Many political experts are warning of the danger that the massive concentration of wealth and corrruption are making our society ripe for a demagogue, which is a real danger to democracy - the demagogue can step in to the vacuum where the system has failed to provide good leadership. We don't want that to happen. Good things do not come of it.

It's how the doors are opened to the Reagan Revolution to battle labor, to the Gingrich Revolution to deregulate the financial industry - and even worse harm to democracy.

It's less about blame- the darned rich who fund corrupt think tanks and political organziation who use the darned lazy citizens who fall for it - than what can be done.

I find some inspiration in the Kennedys - all of them. You might find some there or elsewhere. But part of it is just a sense of community - which you and I just did a little.
 

daishi5

Golden Member
Feb 17, 2005
1,196
0
76
Originally posted by: gingermeggs
Originally posted by: daishi5
Originally posted by: Craig234
Originally posted by: soccerballtux
Paul Krugman has some of the shiftiest, airiest economic logic I've ever encountered. Nobody I know in the school of economics takes him seriously.
By extension, I have trouble taking anyone seriously who takes him seriously.

Well, normally I'd say that you say the Nobel committee for awarding the prize in economics are idiots in that case, but with today's news, you might agree.

There are plenty of idiots and amoral people in economics who are forces for evil in some cases - Milton Friedman's 'school' of economics is widely popular.

You must get along well with your contacts in the field. Luckily, many are or were better than that, like the ones in my sig, or Paul Samuelson, John Kenneth Galbraith, Keynes...

Oh yes, Milton Friedman was a force for evil, with his beliefs that people should have freedom, and that free people make good decisions. Have you ever honestly listened to him, or read any of his books? I can understand a difference of opinion of the benefits of his policies, but EVIL??? How in the world is a belief that no man should be considered less intelligent and less capable than any other man evil? You do realize that is what his advocated policies were based on.
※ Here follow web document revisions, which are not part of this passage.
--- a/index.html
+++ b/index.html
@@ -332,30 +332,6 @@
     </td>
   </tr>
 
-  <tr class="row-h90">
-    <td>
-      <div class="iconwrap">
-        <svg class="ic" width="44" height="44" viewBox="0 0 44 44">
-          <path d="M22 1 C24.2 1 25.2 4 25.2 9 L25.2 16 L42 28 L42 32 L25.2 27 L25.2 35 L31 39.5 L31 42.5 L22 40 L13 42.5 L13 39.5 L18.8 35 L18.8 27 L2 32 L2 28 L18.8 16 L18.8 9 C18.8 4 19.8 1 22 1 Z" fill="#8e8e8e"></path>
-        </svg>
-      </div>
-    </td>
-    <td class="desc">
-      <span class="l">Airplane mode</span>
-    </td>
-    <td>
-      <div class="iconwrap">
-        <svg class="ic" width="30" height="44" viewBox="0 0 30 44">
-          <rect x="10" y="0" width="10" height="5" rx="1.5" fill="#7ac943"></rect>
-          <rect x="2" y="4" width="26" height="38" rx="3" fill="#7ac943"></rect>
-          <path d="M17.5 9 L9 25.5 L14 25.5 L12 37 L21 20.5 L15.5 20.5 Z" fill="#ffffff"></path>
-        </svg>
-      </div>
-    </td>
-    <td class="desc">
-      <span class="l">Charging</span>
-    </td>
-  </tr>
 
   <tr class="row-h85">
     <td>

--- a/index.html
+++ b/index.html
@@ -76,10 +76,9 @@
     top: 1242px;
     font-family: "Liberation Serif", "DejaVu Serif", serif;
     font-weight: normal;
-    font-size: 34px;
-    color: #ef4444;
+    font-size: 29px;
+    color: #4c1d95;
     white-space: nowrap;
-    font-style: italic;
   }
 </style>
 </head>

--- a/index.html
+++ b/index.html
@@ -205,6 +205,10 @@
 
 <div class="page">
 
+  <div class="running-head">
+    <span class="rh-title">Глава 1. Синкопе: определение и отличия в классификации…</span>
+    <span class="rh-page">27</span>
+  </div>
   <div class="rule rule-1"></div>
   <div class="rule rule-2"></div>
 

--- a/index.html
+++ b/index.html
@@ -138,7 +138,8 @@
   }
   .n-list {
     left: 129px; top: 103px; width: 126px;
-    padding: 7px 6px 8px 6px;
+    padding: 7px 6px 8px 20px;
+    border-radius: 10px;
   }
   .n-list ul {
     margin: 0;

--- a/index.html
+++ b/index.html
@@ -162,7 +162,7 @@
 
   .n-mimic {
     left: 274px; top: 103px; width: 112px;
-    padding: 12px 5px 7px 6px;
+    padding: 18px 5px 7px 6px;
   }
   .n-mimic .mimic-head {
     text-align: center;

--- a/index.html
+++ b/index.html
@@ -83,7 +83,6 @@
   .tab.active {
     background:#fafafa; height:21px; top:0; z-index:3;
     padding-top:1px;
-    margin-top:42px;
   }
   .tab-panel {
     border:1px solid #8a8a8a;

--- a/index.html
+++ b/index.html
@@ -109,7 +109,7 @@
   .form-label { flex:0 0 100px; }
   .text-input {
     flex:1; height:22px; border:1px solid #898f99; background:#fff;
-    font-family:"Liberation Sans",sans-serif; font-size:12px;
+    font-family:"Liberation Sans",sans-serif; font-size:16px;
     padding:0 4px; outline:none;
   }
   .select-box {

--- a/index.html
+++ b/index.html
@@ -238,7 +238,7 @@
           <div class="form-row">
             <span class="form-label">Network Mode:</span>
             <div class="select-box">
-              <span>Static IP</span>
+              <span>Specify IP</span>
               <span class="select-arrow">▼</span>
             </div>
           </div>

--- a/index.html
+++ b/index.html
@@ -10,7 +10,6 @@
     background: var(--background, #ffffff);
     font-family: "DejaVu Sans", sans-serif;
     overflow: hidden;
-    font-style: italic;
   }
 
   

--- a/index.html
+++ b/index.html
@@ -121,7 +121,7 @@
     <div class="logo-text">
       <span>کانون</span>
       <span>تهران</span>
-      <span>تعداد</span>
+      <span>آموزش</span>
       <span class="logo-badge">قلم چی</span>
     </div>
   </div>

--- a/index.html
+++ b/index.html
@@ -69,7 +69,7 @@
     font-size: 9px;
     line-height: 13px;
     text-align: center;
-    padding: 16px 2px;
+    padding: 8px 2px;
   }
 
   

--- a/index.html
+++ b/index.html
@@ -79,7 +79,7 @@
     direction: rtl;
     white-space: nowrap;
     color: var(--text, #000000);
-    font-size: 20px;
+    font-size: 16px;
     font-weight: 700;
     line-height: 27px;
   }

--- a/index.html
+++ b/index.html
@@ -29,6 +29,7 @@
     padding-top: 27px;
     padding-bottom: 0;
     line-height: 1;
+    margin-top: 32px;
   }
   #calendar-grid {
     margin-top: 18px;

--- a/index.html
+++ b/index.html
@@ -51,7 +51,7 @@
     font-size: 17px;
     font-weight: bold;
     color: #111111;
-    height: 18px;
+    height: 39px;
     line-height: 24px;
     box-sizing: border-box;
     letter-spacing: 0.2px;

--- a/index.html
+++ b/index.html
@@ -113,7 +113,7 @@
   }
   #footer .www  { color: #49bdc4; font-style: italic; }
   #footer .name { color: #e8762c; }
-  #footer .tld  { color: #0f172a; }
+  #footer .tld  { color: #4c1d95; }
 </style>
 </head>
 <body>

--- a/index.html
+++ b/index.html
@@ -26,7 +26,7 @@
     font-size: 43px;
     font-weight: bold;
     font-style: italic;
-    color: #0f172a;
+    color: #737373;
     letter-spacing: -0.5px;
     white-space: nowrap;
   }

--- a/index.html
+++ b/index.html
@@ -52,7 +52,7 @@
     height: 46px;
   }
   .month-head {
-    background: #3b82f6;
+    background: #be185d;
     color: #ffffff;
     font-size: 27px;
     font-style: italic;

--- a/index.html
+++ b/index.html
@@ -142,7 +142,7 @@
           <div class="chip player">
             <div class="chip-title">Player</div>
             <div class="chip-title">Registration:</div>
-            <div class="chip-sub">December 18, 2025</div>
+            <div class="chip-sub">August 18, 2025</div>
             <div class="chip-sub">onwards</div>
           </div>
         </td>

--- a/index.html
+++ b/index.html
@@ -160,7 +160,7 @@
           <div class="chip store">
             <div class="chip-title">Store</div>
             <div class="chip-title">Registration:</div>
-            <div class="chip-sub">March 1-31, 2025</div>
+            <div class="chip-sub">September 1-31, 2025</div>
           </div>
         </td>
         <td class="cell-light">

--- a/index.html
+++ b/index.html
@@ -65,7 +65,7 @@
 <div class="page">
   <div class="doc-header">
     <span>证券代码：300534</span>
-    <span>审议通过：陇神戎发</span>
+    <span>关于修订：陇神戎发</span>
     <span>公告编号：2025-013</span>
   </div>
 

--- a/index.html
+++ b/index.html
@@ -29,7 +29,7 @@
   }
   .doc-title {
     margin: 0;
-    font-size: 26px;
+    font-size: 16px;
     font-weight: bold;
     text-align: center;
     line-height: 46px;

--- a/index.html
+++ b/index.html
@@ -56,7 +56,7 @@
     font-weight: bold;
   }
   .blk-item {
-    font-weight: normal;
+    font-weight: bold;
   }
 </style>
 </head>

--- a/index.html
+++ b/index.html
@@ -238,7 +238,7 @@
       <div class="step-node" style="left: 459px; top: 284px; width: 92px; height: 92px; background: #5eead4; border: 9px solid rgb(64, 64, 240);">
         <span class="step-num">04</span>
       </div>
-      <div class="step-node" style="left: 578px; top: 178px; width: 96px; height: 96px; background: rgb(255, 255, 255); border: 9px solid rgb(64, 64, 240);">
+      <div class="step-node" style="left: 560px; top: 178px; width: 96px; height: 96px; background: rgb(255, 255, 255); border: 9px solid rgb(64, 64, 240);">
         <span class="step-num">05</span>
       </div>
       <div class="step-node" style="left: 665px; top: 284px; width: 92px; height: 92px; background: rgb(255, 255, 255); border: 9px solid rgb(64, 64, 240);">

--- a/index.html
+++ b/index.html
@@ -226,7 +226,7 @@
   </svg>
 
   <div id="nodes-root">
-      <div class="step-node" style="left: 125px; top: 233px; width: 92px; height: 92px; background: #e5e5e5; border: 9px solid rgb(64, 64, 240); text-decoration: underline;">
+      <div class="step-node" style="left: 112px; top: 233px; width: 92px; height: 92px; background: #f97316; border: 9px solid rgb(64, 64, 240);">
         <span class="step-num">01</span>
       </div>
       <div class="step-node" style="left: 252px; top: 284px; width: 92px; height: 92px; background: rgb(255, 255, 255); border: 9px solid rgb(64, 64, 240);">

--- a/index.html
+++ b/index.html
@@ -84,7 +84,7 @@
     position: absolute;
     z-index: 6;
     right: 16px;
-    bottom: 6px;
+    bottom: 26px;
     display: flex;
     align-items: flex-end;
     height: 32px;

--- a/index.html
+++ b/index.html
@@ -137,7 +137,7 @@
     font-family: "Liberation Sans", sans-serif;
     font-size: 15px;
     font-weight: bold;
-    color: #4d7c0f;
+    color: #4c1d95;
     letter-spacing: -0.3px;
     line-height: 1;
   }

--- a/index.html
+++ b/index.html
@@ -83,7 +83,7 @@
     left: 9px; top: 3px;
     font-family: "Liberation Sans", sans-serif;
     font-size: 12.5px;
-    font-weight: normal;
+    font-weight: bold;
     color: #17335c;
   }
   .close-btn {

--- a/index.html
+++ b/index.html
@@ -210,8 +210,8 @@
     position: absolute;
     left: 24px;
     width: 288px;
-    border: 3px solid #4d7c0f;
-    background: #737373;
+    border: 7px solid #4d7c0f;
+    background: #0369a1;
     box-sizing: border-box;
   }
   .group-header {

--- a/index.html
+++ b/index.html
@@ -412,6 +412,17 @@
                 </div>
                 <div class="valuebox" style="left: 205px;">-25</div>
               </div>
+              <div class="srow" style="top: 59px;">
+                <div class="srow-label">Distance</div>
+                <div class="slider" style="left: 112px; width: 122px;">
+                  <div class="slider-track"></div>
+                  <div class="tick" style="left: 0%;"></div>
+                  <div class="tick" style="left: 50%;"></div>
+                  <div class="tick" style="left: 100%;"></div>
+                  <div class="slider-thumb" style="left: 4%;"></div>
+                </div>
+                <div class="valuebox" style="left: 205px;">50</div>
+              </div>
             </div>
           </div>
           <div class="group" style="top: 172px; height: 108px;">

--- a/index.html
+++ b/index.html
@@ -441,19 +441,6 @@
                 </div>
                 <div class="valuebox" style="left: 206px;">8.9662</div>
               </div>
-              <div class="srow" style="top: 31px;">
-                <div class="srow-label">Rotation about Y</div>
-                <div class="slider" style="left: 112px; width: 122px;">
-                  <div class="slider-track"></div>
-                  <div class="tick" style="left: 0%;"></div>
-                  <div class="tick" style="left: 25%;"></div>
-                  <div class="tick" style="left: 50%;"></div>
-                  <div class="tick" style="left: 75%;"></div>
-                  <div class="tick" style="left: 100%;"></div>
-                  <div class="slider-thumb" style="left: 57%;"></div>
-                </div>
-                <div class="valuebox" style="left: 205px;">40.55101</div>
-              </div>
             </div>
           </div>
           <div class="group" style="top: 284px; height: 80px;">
He believed that if everyone was free to make his own decisions, they would all make good decisions, and no one would be able to take advantage of another person because they would never make a decision that was not good for them. I will grant that it is naive, and that the world is not perfect like that, but how you can take something that is so optimistic about his fellow human beings and consider it evil just amazes me. And his "followers," yeah they screwed up a lot of countries, but they didn't go in there to rape and pillage the land, they thought they were going to build some form of capitalist utopia, and reality slapped it down, still misguided but not evil.

There have been a lot of evil men who rose to power who promised that they were going to "stop the exploitation of the rich," or bring true equality to the people. I think those men were a little bit more evil. Those men sent people to true death camps, and knowingly killed millions. I don't know when you went off the deep end but you used to have some form of head on your shoulders, but recently I am seeing less and less of that.

Maybe you know something I don't, can you give me 5 examples of evil men in economics that follow Milton Friedman's school?

So, why do you have a speed limit on the road?

I am sorry, what? Did you have a point to make, if you did please be less clever because I did not understand what you meant.
 

shadow9d9

Diamond Member
Jul 6, 2004
8,132
2
0
Sorry, but we don't have more power than other countries.. we can't even get minorities into the senate because of the winner takes all approach. We are stuck in a poor 2 party system and have very little power.